1. Determine What Type of Business to Buy

Before you take the step to start enquiring about businesses for sale, it’s essential to self-assess and determine if you have the abilities to run a business and identify what type of business is right for you. Buying a business has many advantages over starting from scratch, and there are number of government resources to help guide you.

Evaluating your previous experience and skills is crucial when considering buying a business. For instance, if you have no experience working in a cafe, it might not be wise to invest in one until you have had the opportunity to understand how a successful cafe operates. Similarly, if you lack experience in business management, it’s advisable to undertake some training, such as this Small Business Management course. 

Before you start looking at businesses to buy, it’s a good idea to evaluate your situation to determine which business best suits your circumstances. We have put together a buyers checklist to assist you. This checklist will help you uncover:

  • Your Strengths
  • Your Weaknesses
  • Who you may need to hire with specific skills (e.g. if buying a cafe, you may need to hire a barrista or chef)
  • What type of businesses suits your skills and background
  • How much money you have or will need to borrow
  • What do you want you weekly pay to be
  • How much are you willing to invest
  • Location requirements
  • Short-list businesses for sale that meet criteria


Understand your buying capacity

2. Understand Your Buying Capacity

Buying a business can be a great opportunity, but without sufficient funds, you will struggle to complete the purchase.
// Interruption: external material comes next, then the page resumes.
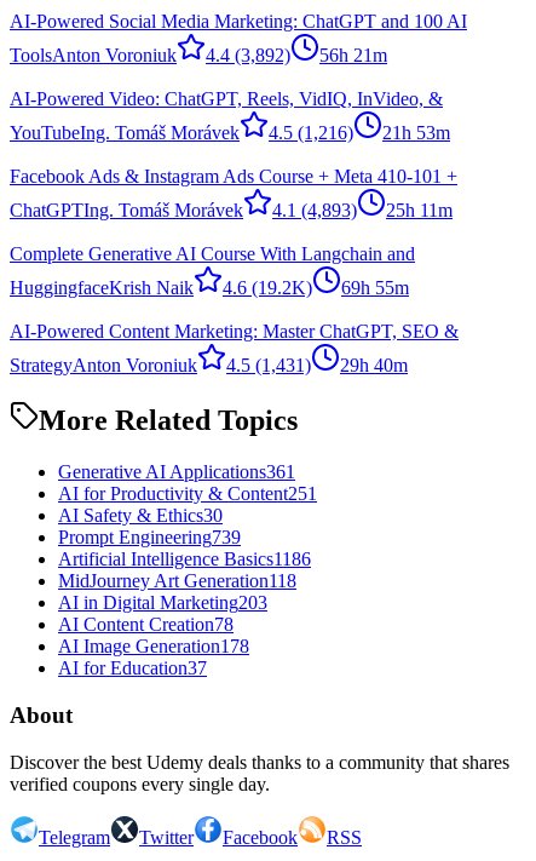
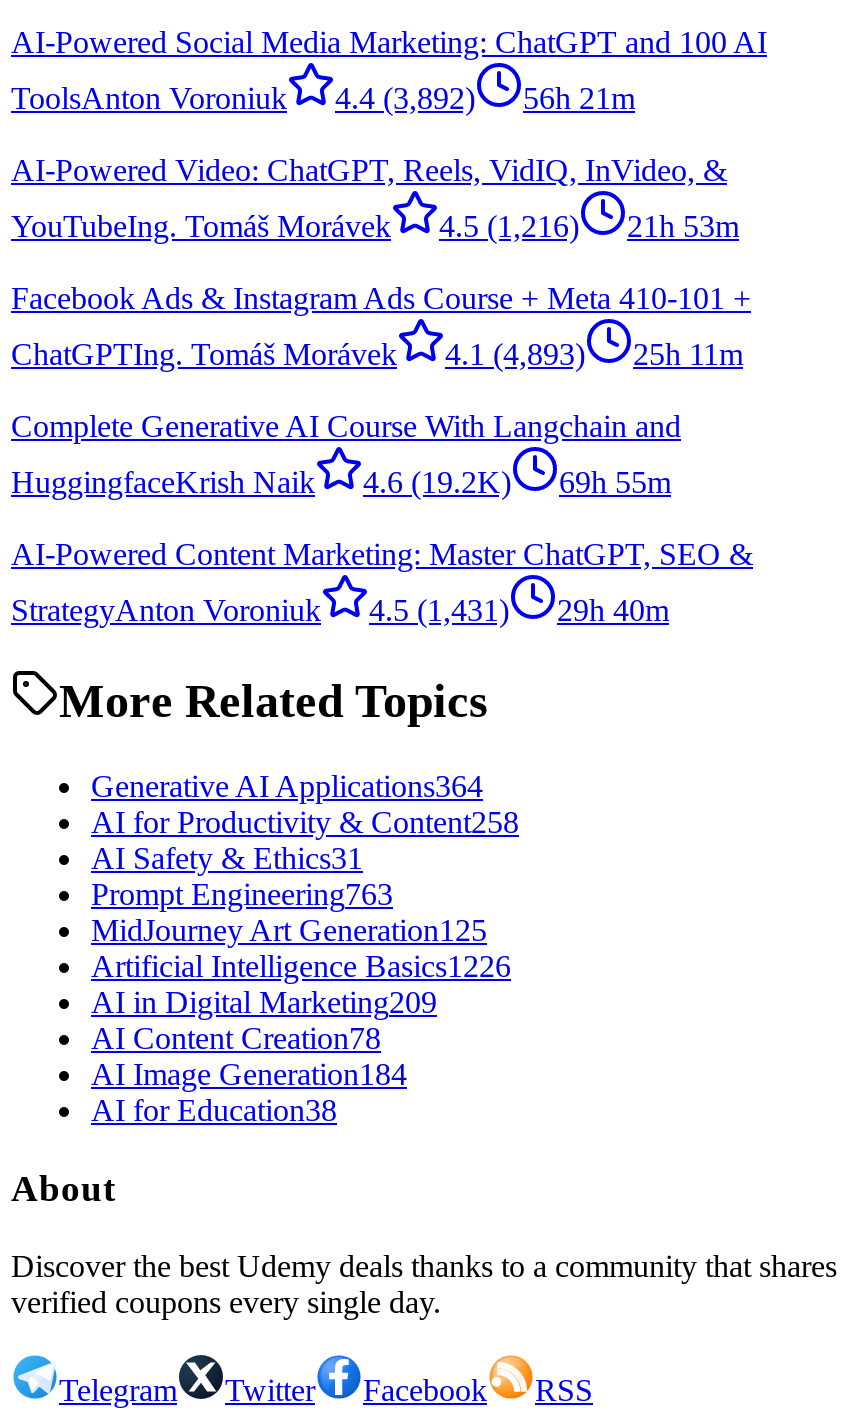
[58,462,317,613] Generative AI Applications361 | AI for Productivity & Content251 | AI Safety & Ethics30 | Prompt Engineering739 | Artificial Intelligence Basics1186 | MidJourney Art Generation118 | AI in Digital Marketing203 -> [91,769,519,1019] Generative AI Applications364 | AI for Productivity & Content258 | AI Safety & Ethics31 | Prompt Engineering763 | MidJourney Art Generation125 | Artificial Intelligence Basics1226 | AI in Digital Marketing209
[58,636,249,657] AI Image Generation178 -> [91,1057,407,1091] AI Image Generation184
[58,658,207,678] AI for Education37 -> [91,1093,337,1127] AI for Education38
Many buyers make the mistake of worrying about financing after they find a business they want to buy, which can lead to disappointment for both the buyer and seller. Understanding your financial situation before starting the journey to buying a business is crucial.

It's important to have a clear understanding of your borrowing capacity, as business loans depend not only on the business itself but also on your personal assets and circumstances. When buying a business, you may need separate loans for different parts of the purchase, such as a loan to buy the business and another to purchase assets or equipment.
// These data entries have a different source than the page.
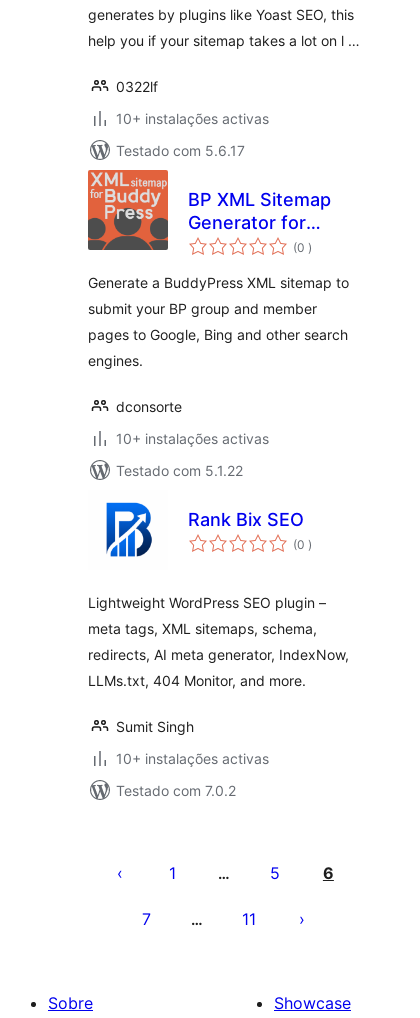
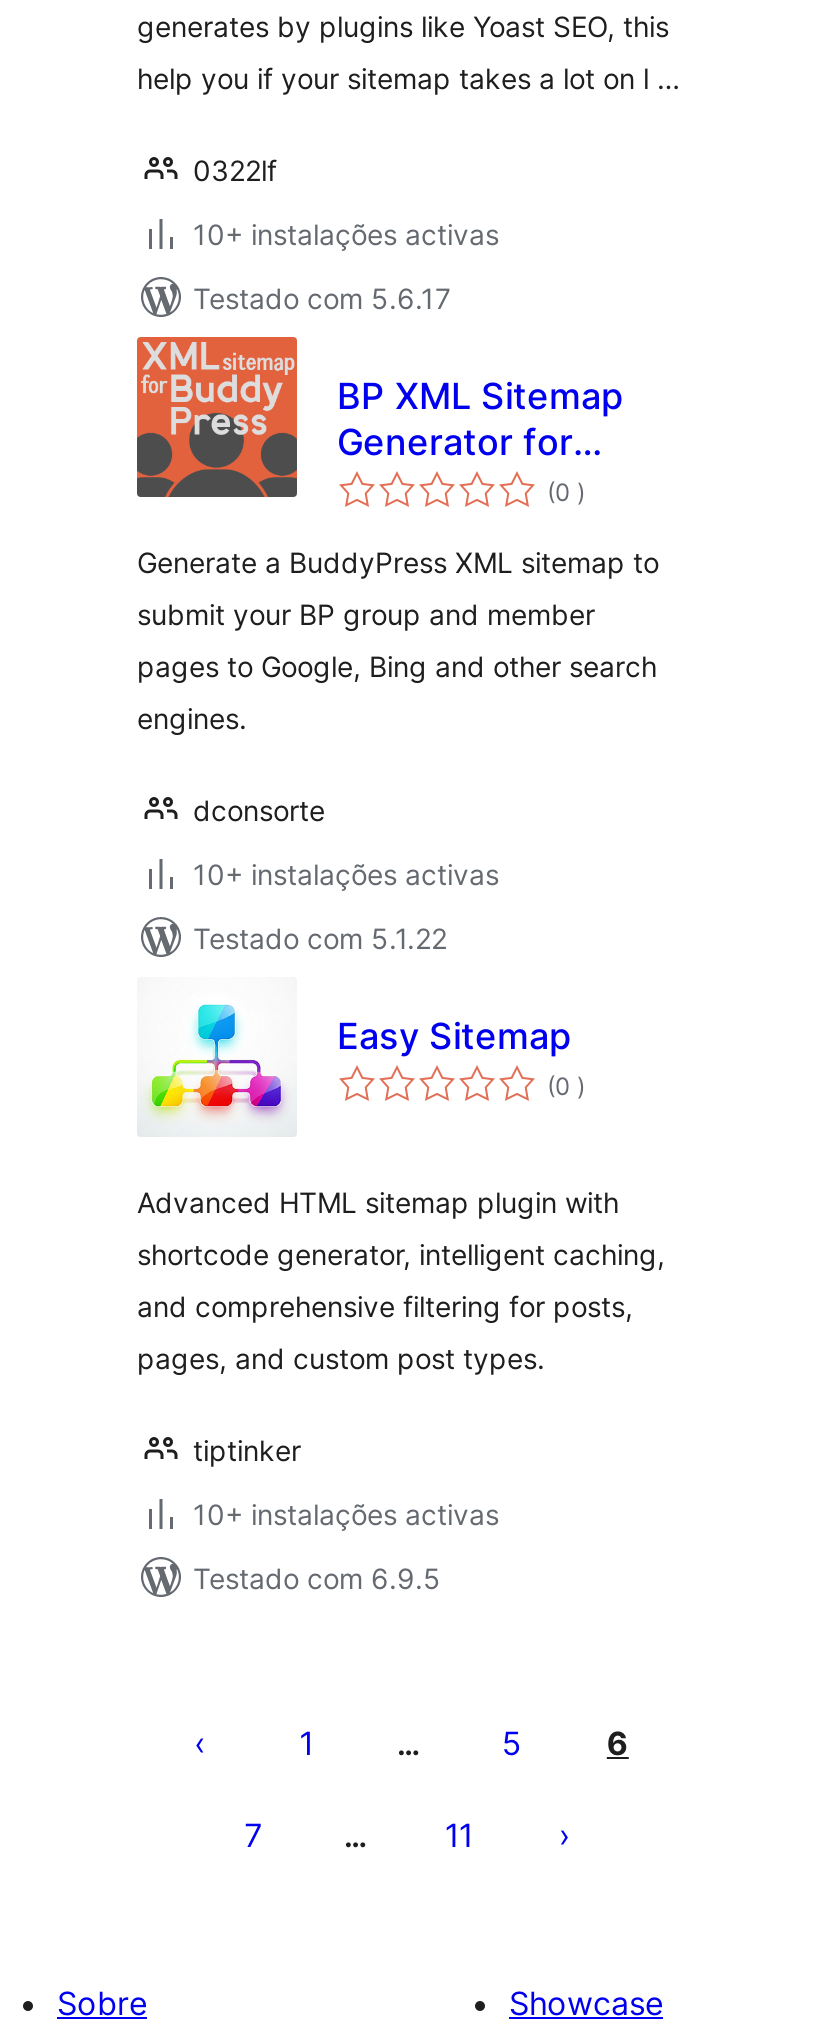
[90,501,304,568] [image] | Rank Bix SEO -> [139,1001,571,1135] [image] | Easy Sitemap
[88,594,326,611] Lightweight WordPress SEO plugin – -> [137,1185,619,1219] Advanced HTML sitemap plugin with
[88,620,317,637] meta tags, XML sitemaps, schema, -> [137,1237,665,1271] shortcode generator, intelligent caching,
[88,646,349,663] redirects, AI meta generator, IndexNow, -> [137,1289,633,1323] and comprehensive filtering for posts,
[88,672,306,689] LLMs.txt, 404 Monitor, and more. -> [137,1341,545,1375] pages, and custom post types.
[116,718,194,735] Sumit Singh -> [193,1433,301,1467] tiptinker
[116,782,236,799] Testado com 7.0.2 -> [193,1561,441,1595] Testado com 6.9.5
Securing a loan from a major lender can be challenging as they evaluate both your financial position and the business you want to buy. However, there are various financing options available to help you acquire a business.

Consider the following options and assess which ones apply to your situation, how much you might be able to obtain, and what your next steps should be once you find a business. Always consult with a finance broker experienced in commercial lending to explore the best financing options for you.

Here are 8 ways to finance the purchase of a business

  1. Personal Savings
    Utilising your own savings is often the most straightforward way to finance a business purchase. It avoids the need for external debt and demonstrates your commitment to the venture. Obviously depending on the size of the business you are buying and your personal circumstances, this may be a limited option. 

  2. Bank Loans
    Traditional banks and financial institutions offer business loans. To increase your chances of approval, prepare a comprehensive business plan, financial statements, and maintain a solid credit history. Buying a business usually requires at least 40% equity in the business, with most lenders not willing to go above 60% investment into a business purchase. So you will also need access to money to cover your equity share. In general, banks prefer to have collateral such as equipment, or real estate to help support the loan. 

  3. Vendor Financing
    This has become more common since 2020 and the COVID-19 lockdowns. Some business owners may be willing to finance a portion of the purchase price. This can have pros and cons so it is important to negotiate the terms, interest rates, and repayment schedule. 

  4. Equity Investment
    Obtain equity investment from venture capitalists, angel investors, or private equity firms. They provide the necessary capital in exchange for a share of ownership in your business. Obviously you will be involving more parties into the business so always get professional advice and clear understanding of each parties involvement. 

  5. Crowdfunding
    Consider using crowdfunding platforms to raise capital for your business purchase. Websites like Kickstarter and Indiegogo may be suitable for certain types of businesses.

  6. Family and Friends
    Don't overlook borrowing from family or friends. Ensure to formalise the arrangement with a clear agreement and repayment terms to avoid personal conflicts.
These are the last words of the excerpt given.